* [Source material]:

━━━━━━━━━━

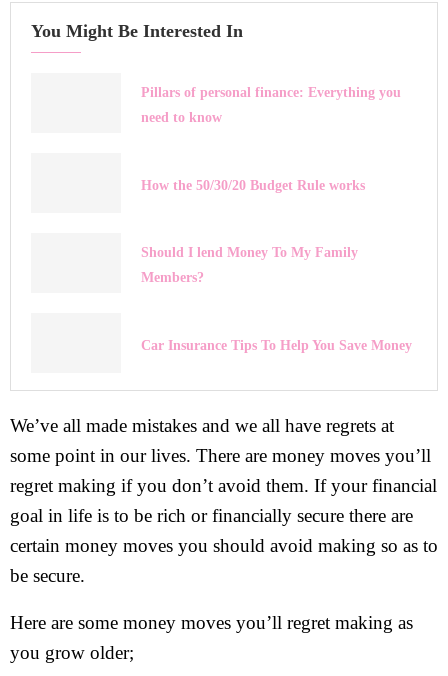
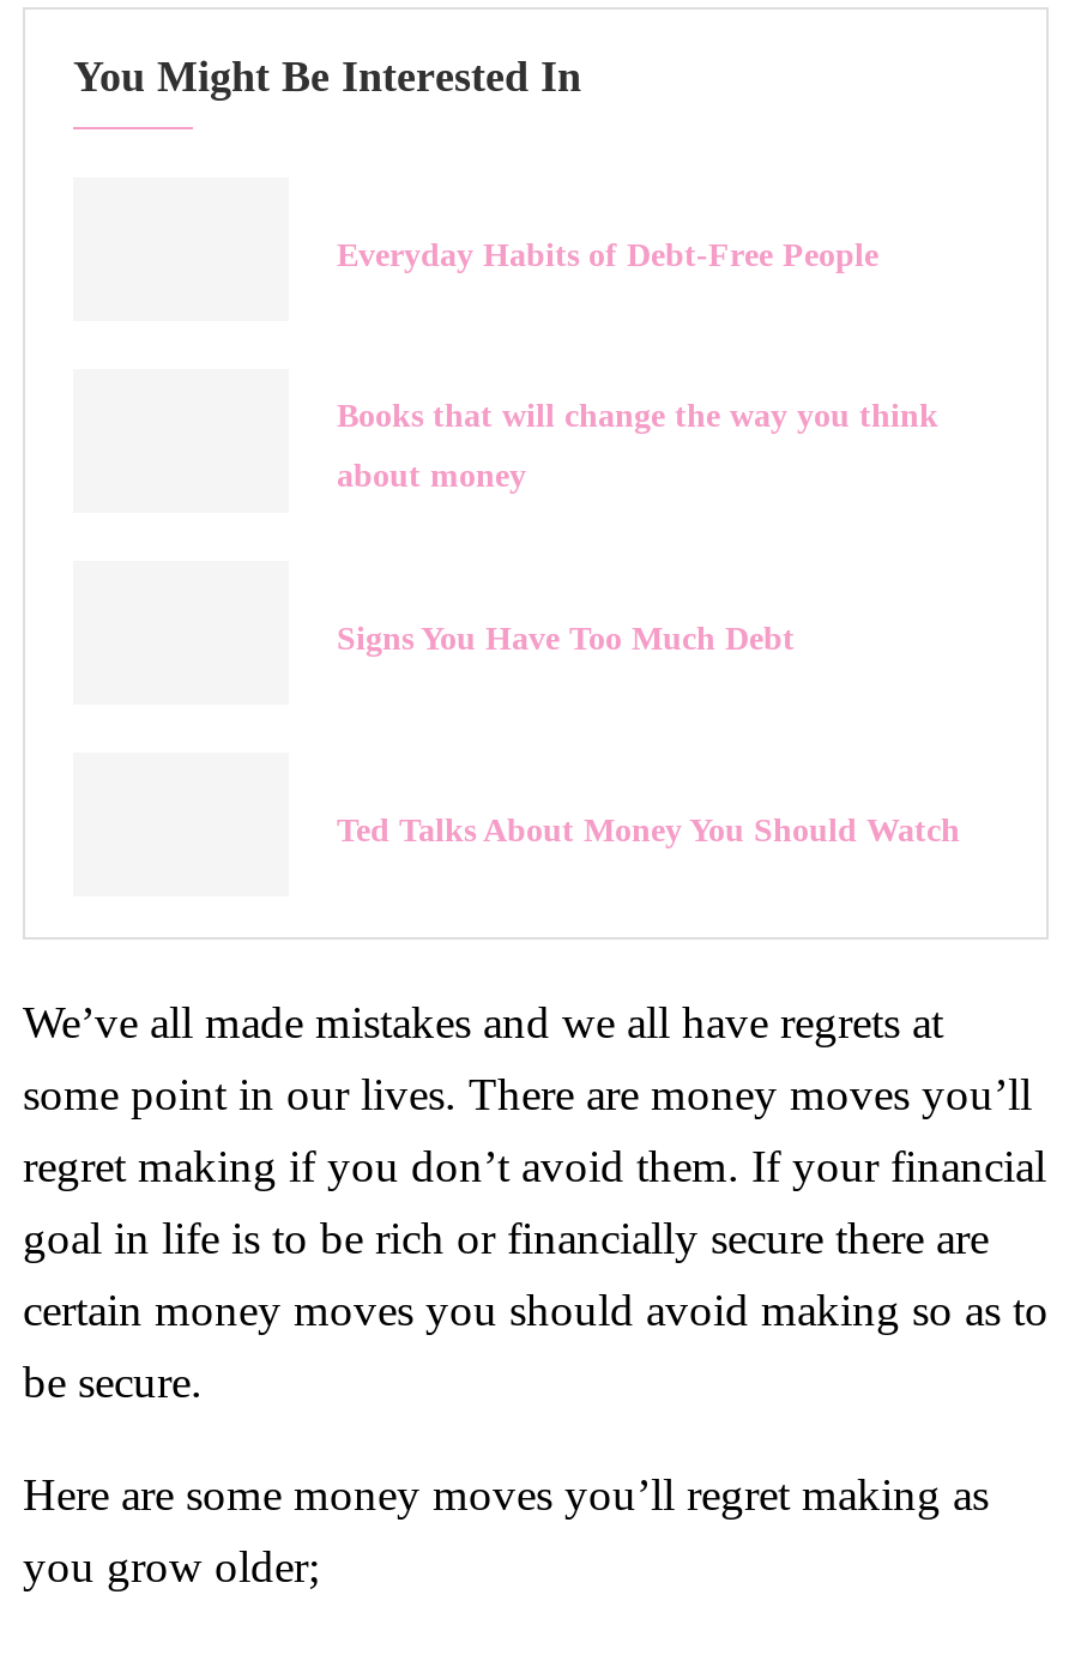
[141,85,401,125] Pillars of personal finance: Everything you | need to know -> [337,236,878,272] Everyday Habits of Debt-Free People
[141,178,365,192] How the 50/30/20 Budget Rule works -> [337,398,938,494] Books that will change the way you think | about money
[141,245,358,285] Should I lend Money To My Family | Members? -> [337,620,795,656] Signs You Have Too Much Debt
[141,338,412,352] Car Insurance Tips To Help You Save Money -> [337,811,960,847] Ted Talks About Money You Should Watch

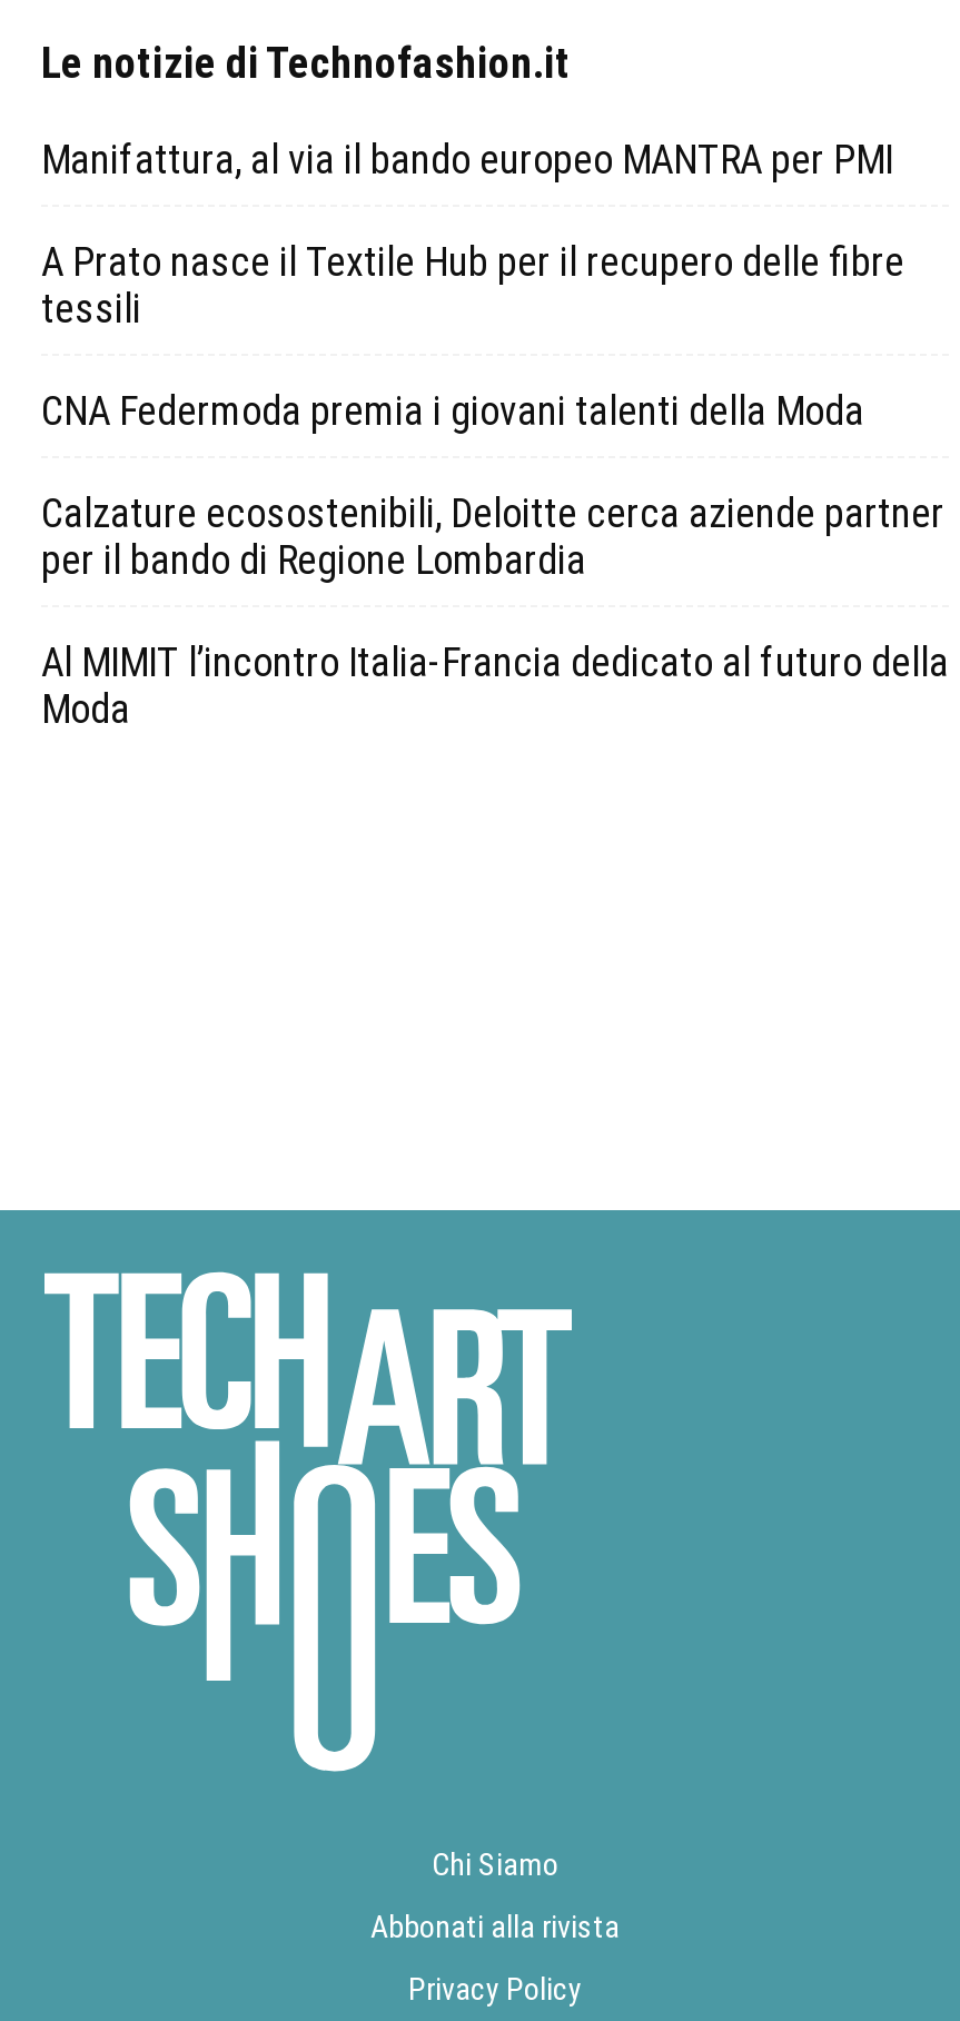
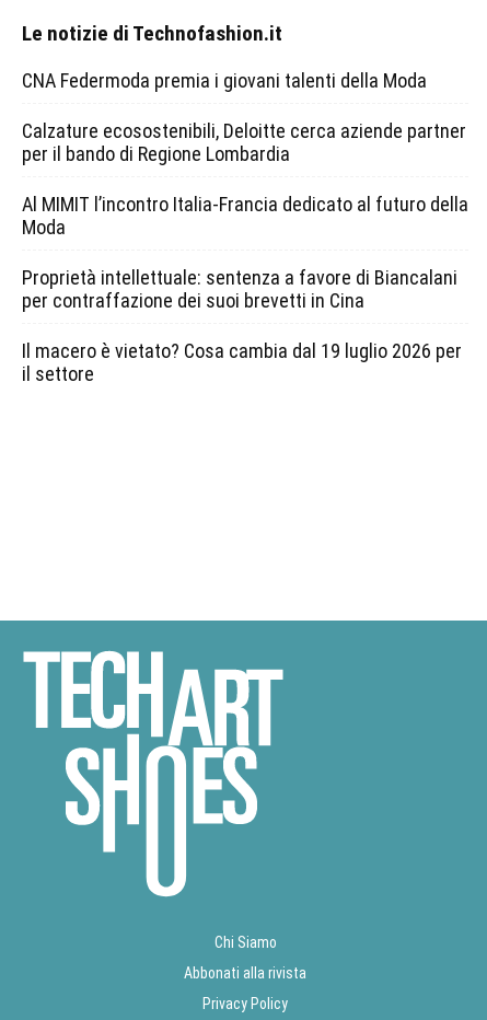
[41,135,904,331] Manifattura, al via il bando europeo MANTRA per PMI | A Prato nasce il Textile Hub per il recupero delle fibre | tessili -> none
moved [41,387,949,732] -> [22,69,468,239]: CNA Federmoda premia i giovani talenti della Moda | Calzature ecosostenibili, Deloitte cerca aziende partner | per il bando di Regione Lombardia | Al MIMIT l’incontro Italia-Francia dedicato al futuro della | Moda
none -> [22,266,462,386] Proprietà intellettuale: sentenza a favore di Biancalani | per contraffazione dei suoi brevetti in Cina | Il macero è vietato? Cosa cambia dal 19 luglio 2026 per | il settore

━━━━━━━━━━

* [Required work]:
Using the data above, tally each line that has the string "Should" and report only the sum.

* [The completed task]:
2